**Data provided:**
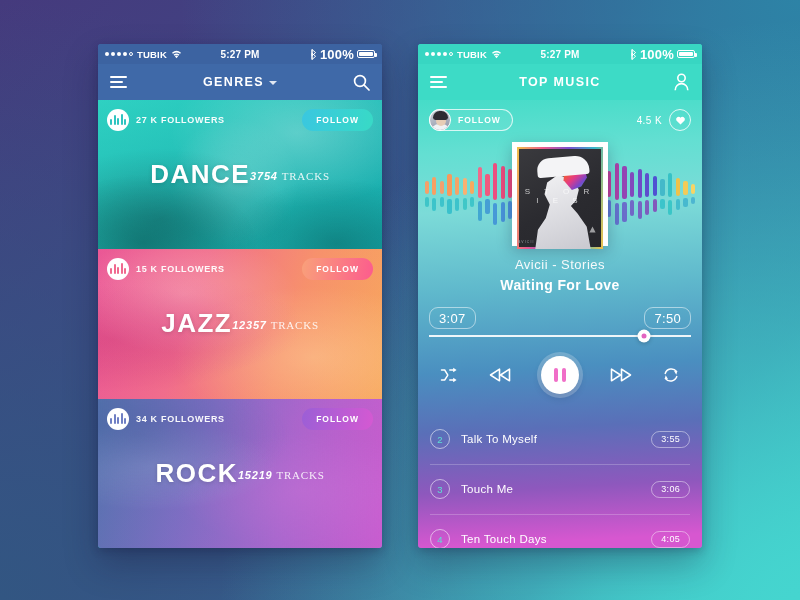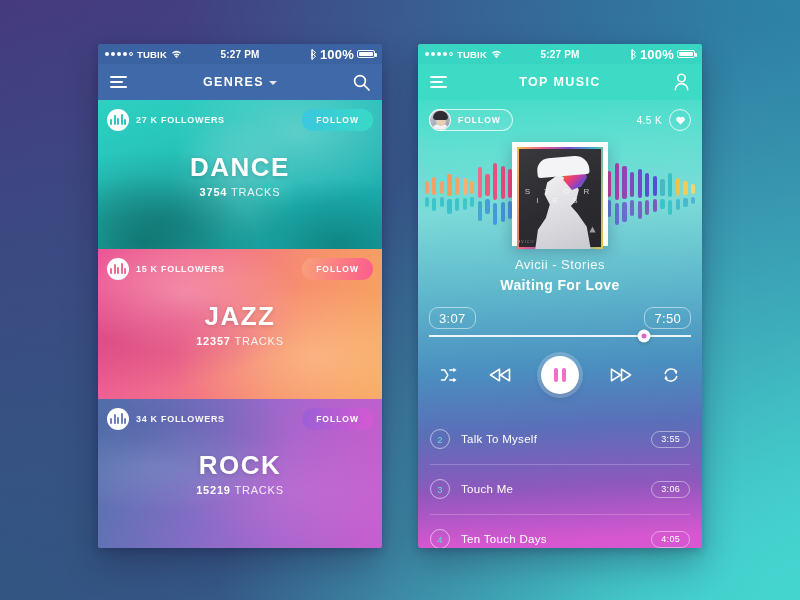--- a/index.html
+++ b/index.html
@@ -64,7 +64,7 @@
   #phone-left .body { height:448px; display:flex; flex-direction:column; }
   .genre {
     position:relative; flex:1; overflow:hidden;
-    display:flex; flex-direction:column; align-items:center; justify-content:center;
+    display:flex; align-items:center; justify-content:center;
   }
   .genre .photo { position:absolute; inset:0; }
   .genre .tint { position:absolute; inset:0; }

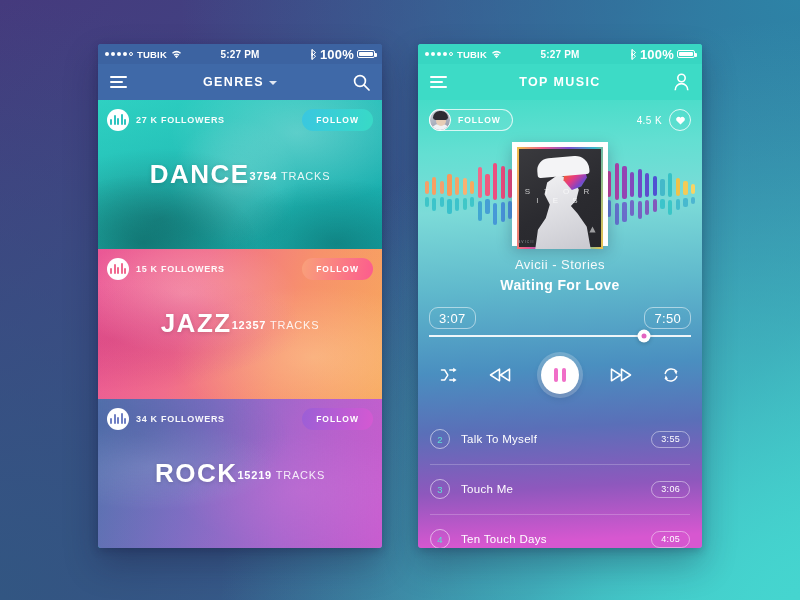--- a/index.html
+++ b/index.html
@@ -89,7 +89,7 @@
     letter-spacing:1.5px; text-shadow:0 1px 4px rgba(0,0,0,.16);
   }
   .genre-tracks { position:relative; z-index:3; color:#fff; font-size:11px; letter-spacing:.8px; margin-top:3px; }
-  .genre-tracks b { font-weight:bold; }
+  .genre-tracks b { font-weight:bold;font-style:italic; }
   .genre-tracks span { font-weight:normal; opacity:.88; }
 
   

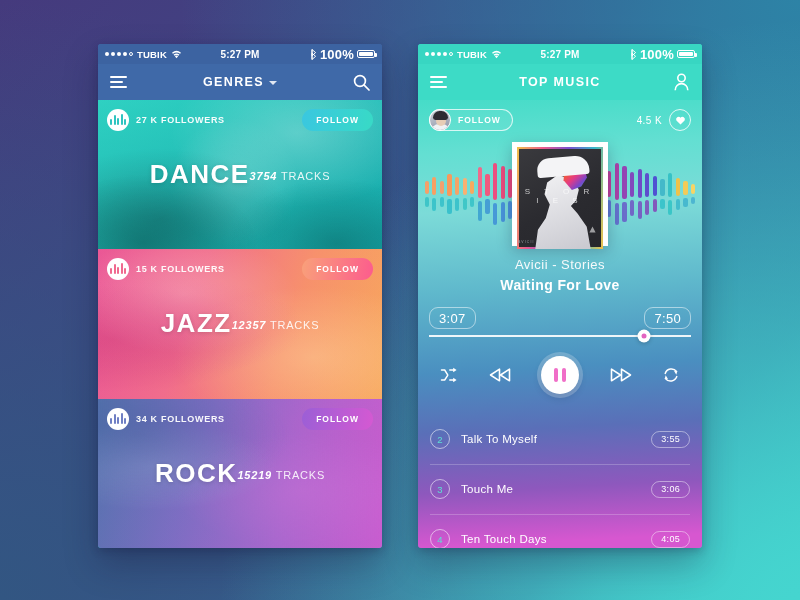--- a/index.html
+++ b/index.html
@@ -90,7 +90,7 @@
   }
   .genre-tracks { position:relative; z-index:3; color:#fff; font-size:11px; letter-spacing:.8px; margin-top:3px; }
   .genre-tracks b { font-weight:bold;font-style:italic; }
-  .genre-tracks span { font-weight:normal; opacity:.88; }
+  .genre-tracks span { font-weight:normal; opacity:.88;font-family:Liberation Serif, serif; }
 
   
   #phone-right .body { height:448px; position:relative; overflow:hidden; }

**Task description:** Repeat the whole of the material above exactly, but keep the pictures out.

**Task solution:**
--- a/index.html
+++ b/index.html
@@ -64,7 +64,7 @@
   #phone-left .body { height:448px; display:flex; flex-direction:column; }
   .genre {
     position:relative; flex:1; overflow:hidden;
-    display:flex; flex-direction:column; align-items:center; justify-content:center;
+    display:flex; align-items:center; justify-content:center;
   }
   .genre .photo { position:absolute; inset:0; }
   .genre .tint { position:absolute; inset:0; }

--- a/index.html
+++ b/index.html
@@ -89,7 +89,7 @@
     letter-spacing:1.5px; text-shadow:0 1px 4px rgba(0,0,0,.16);
   }
   .genre-tracks { position:relative; z-index:3; color:#fff; font-size:11px; letter-spacing:.8px; margin-top:3px; }
-  .genre-tracks b { font-weight:bold; }
+  .genre-tracks b { font-weight:bold;font-style:italic; }
   .genre-tracks span { font-weight:normal; opacity:.88; }
 
   

--- a/index.html
+++ b/index.html
@@ -90,7 +90,7 @@
   }
   .genre-tracks { position:relative; z-index:3; color:#fff; font-size:11px; letter-spacing:.8px; margin-top:3px; }
   .genre-tracks b { font-weight:bold;font-style:italic; }
-  .genre-tracks span { font-weight:normal; opacity:.88; }
+  .genre-tracks span { font-weight:normal; opacity:.88;font-family:Liberation Serif, serif; }
 
   
   #phone-right .body { height:448px; position:relative; overflow:hidden; }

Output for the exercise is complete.